The effect of different dose of heparin using in peripheral arteriovenous synchronous blood exchange transfusion for neonatal hyperbilirubinemia
Effect of Heparin Dose in Neonatal Hyperbilirubinemia Treatment
Abstract
Background: To explore the optimal dosage of heparin in peripheral arteriovenous automatic synchronous exchange transfusion therapy for neonatal hyperbilirubinemia.
Methods: A total of 185 neonates received peripheral arteriovenous synchronous blood exchange transfusion for hyperbilirubinemia were enrolled from pediatric department of the Ganzhou People's Hospital between January 2018 and June 2020, which were randomly divided into four groups. On the basis of exchange transfusion, different dose of heparin was pumping at the bleeding site of artery (A: no heparin; B: 100 U/h heparin; C: 200 U/h heparin; D: 300 U/h heparin). The indexes of exchange transfusion efficacy, including total bilirubin conversion rate, indirect bilirubin conversion rate, hemoglobin concentration, the platelet number and APTT value was measured before and after therapy. The sites of artery puncture, the sites and rate of vascular occlusion were counted and analyzed.

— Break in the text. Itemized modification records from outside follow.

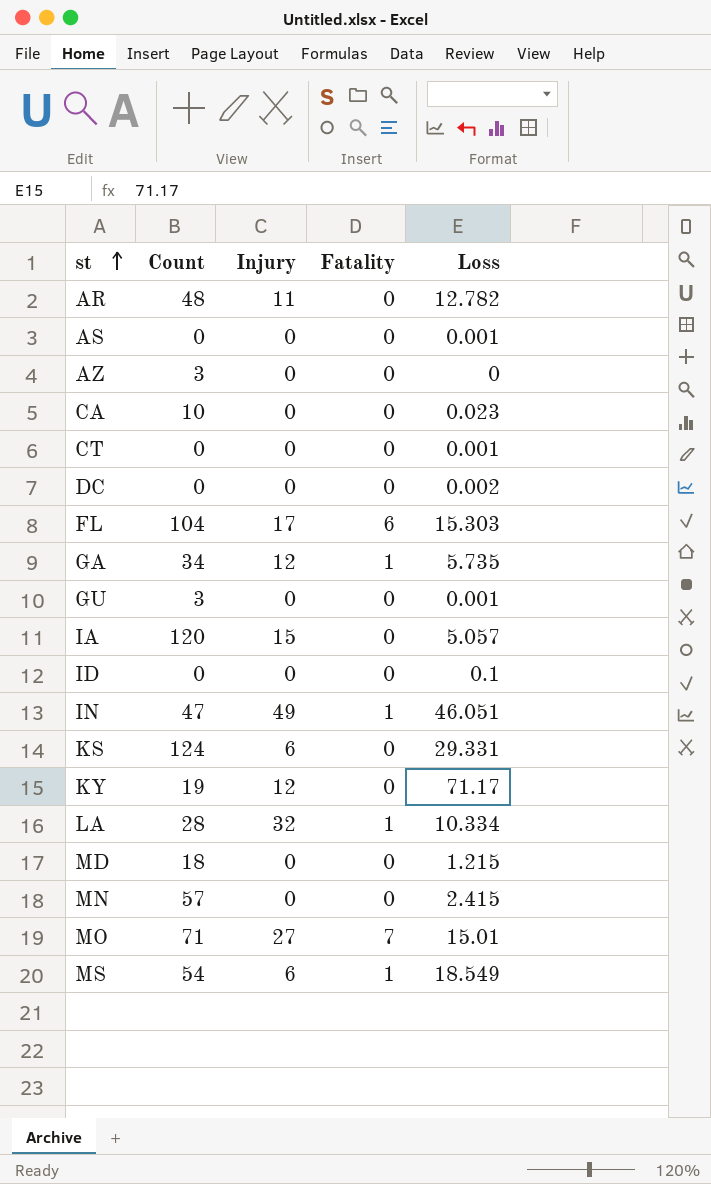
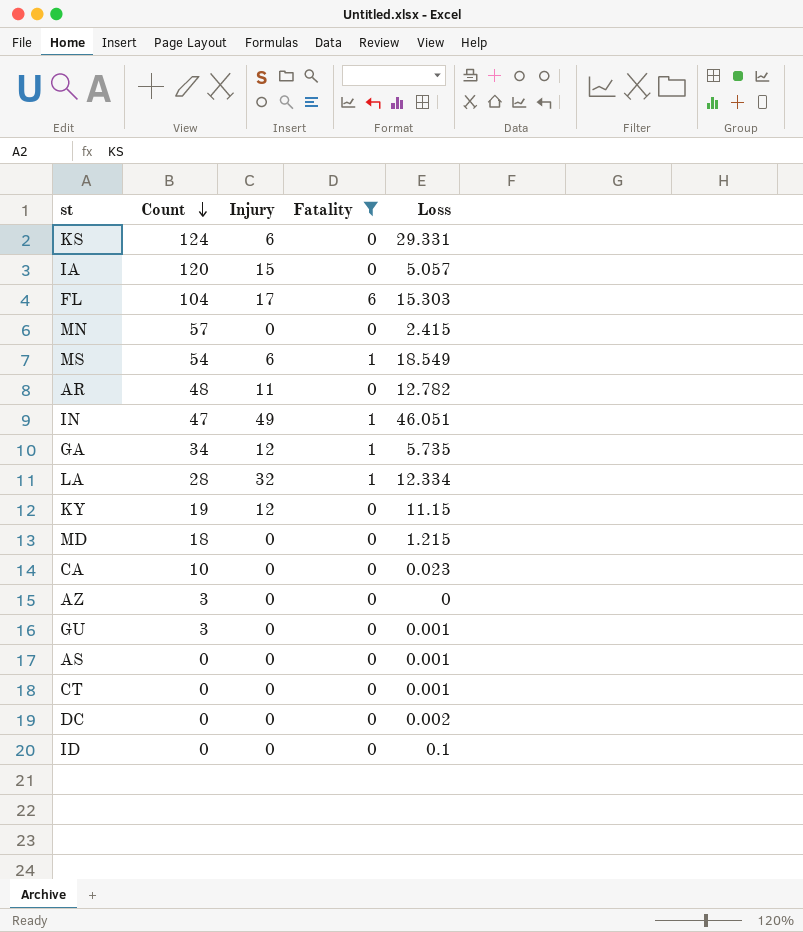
filter: none -> Fatality != 7
row order: st ascending -> Count descending
LA | Loss: 10.334 -> 12.334
KY | Loss: 71.17 -> 11.15

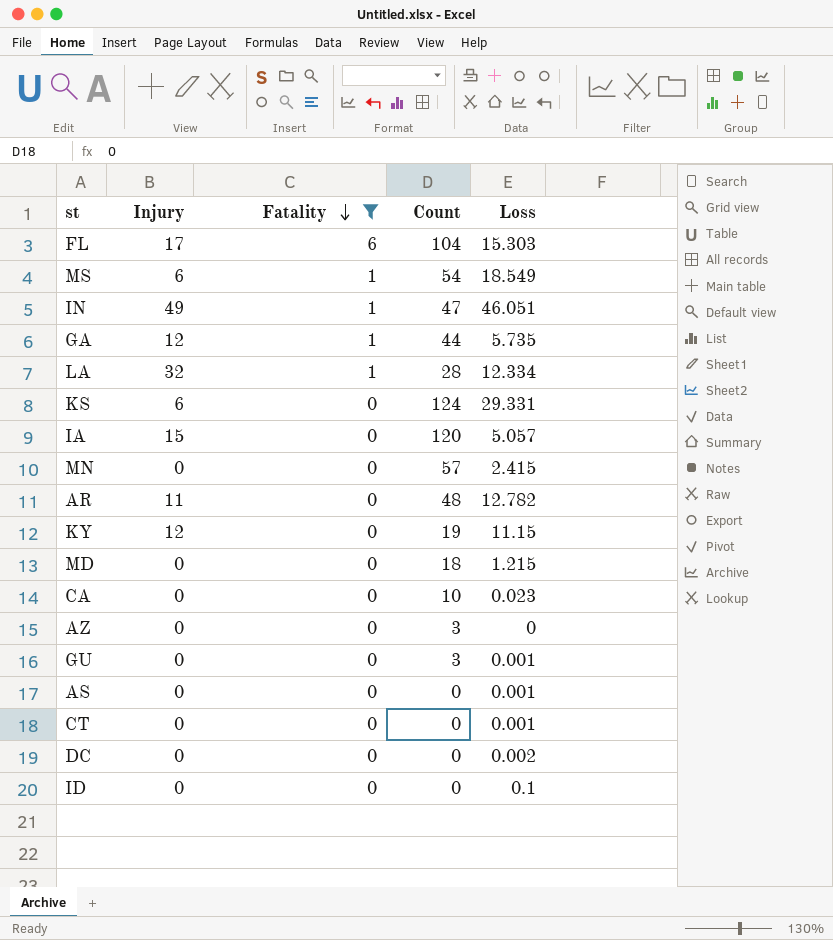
row order: Count descending -> Fatality descending
column Count | position: 2 -> 4
GA | Count: 34 -> 44

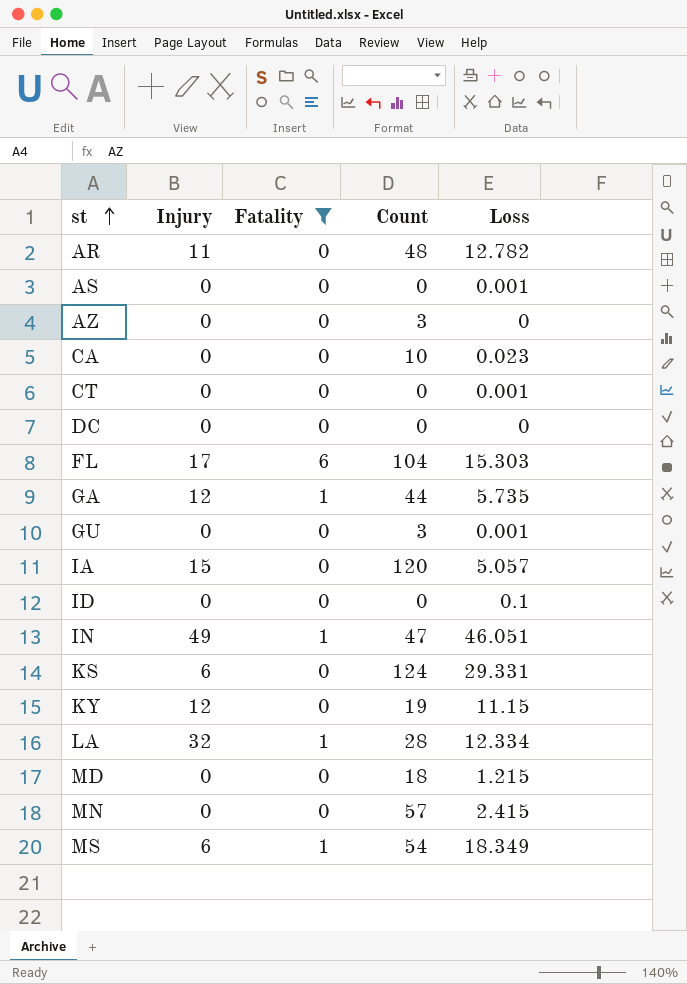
row order: Fatality descending -> st ascending
DC | Loss: 0.002 -> 0
MS | Loss: 18.549 -> 18.349

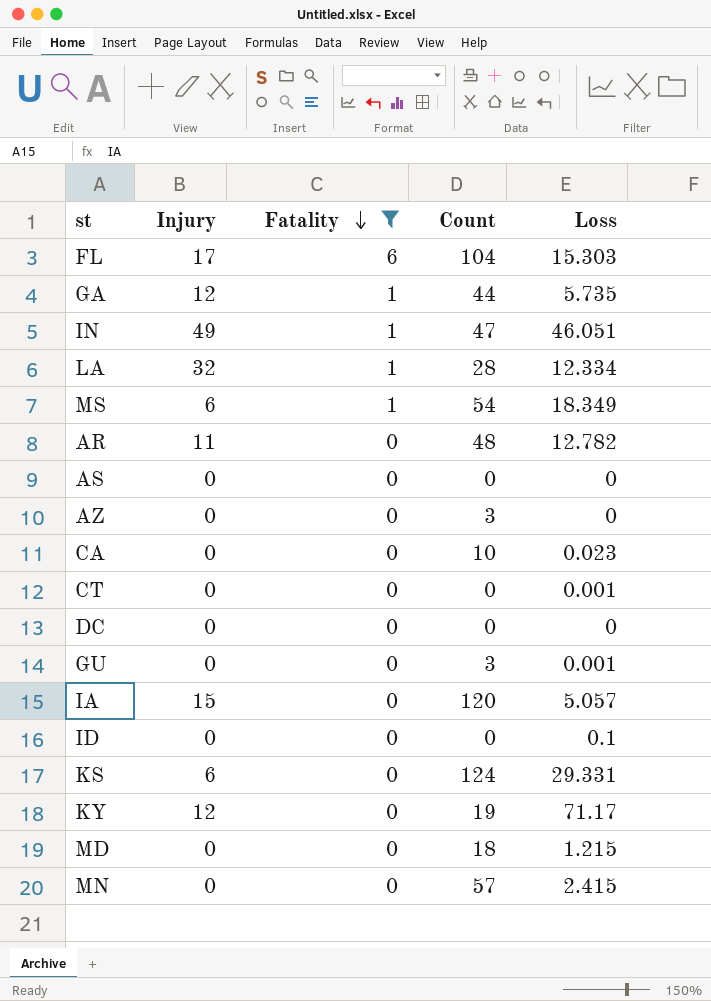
row order: st ascending -> Fatality descending
AS | Loss: 0.001 -> 0
KY | Loss: 11.15 -> 71.17

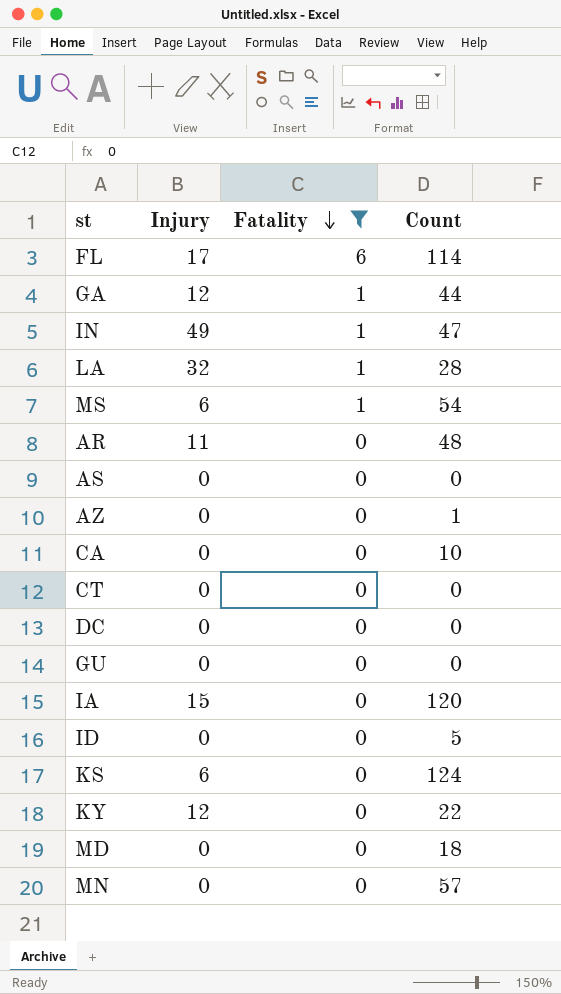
column Loss | position: 5 -> none
FL | Count: 104 -> 114
AZ | Count: 3 -> 1
GU | Count: 3 -> 0
ID | Count: 0 -> 5
KY | Count: 19 -> 22

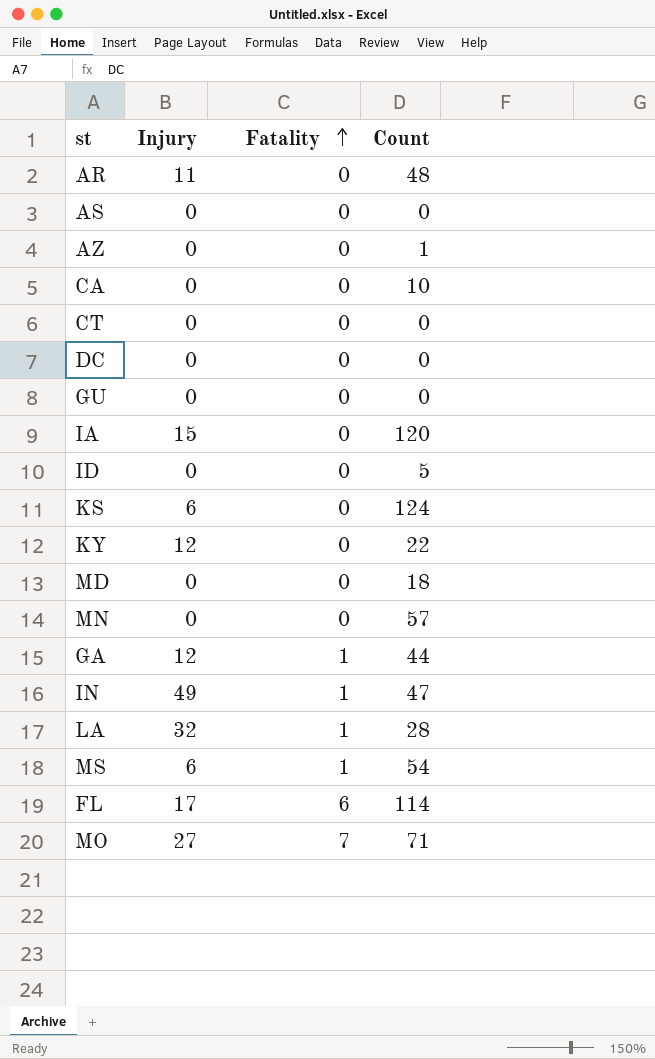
filter: Fatality != 7 -> none
row order: Fatality descending -> Fatality ascending

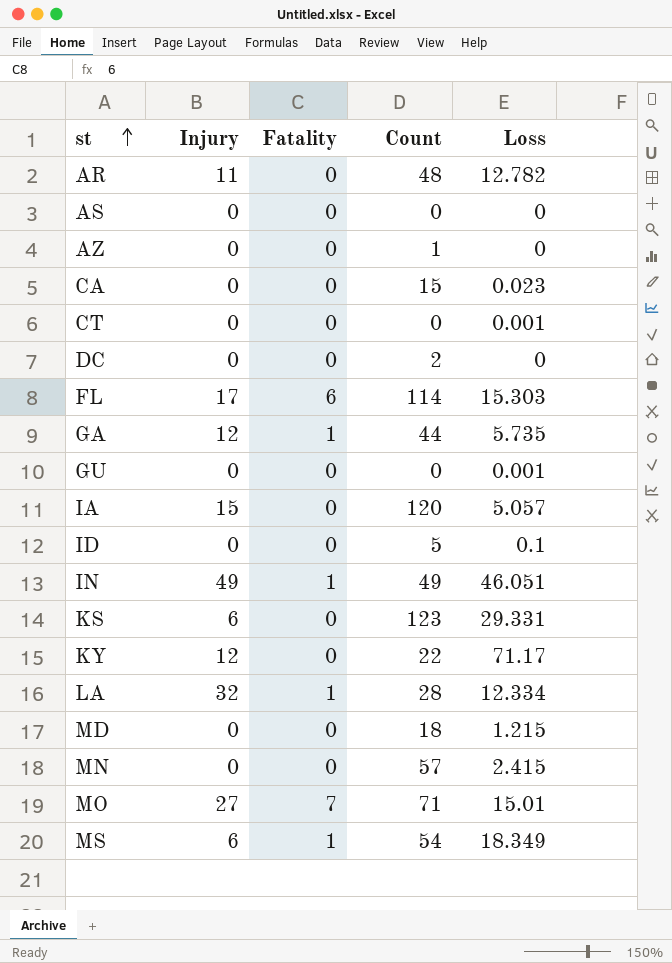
row order: Fatality ascending -> st ascending
column Loss | position: none -> 5
CA | Count: 10 -> 15
DC | Count: 0 -> 2
IN | Count: 47 -> 49
KS | Count: 124 -> 123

Results: There was no significant difference for total bilirubin conversion rate, indirect bilirubin conversion rate, hemoglobin concentration platelet number and APTT value before and after exchange transfusion between the four groups (P >0.05). In addition, there was no statistical significance in artery puncture sites between the four groups (P > 0.05). Significant difference in total rate of vascular occlusion and rate of radial artery occlusion were found between the four groups (P< 0.05).
Conclusion: Different dose of heparin using in peripheral arteriovenous synchronous blood exchange transfusion did not affect the therapeutic effect or coagulation function of patients, but could reduce the rate of occlusion depending by the site of arterial puncture.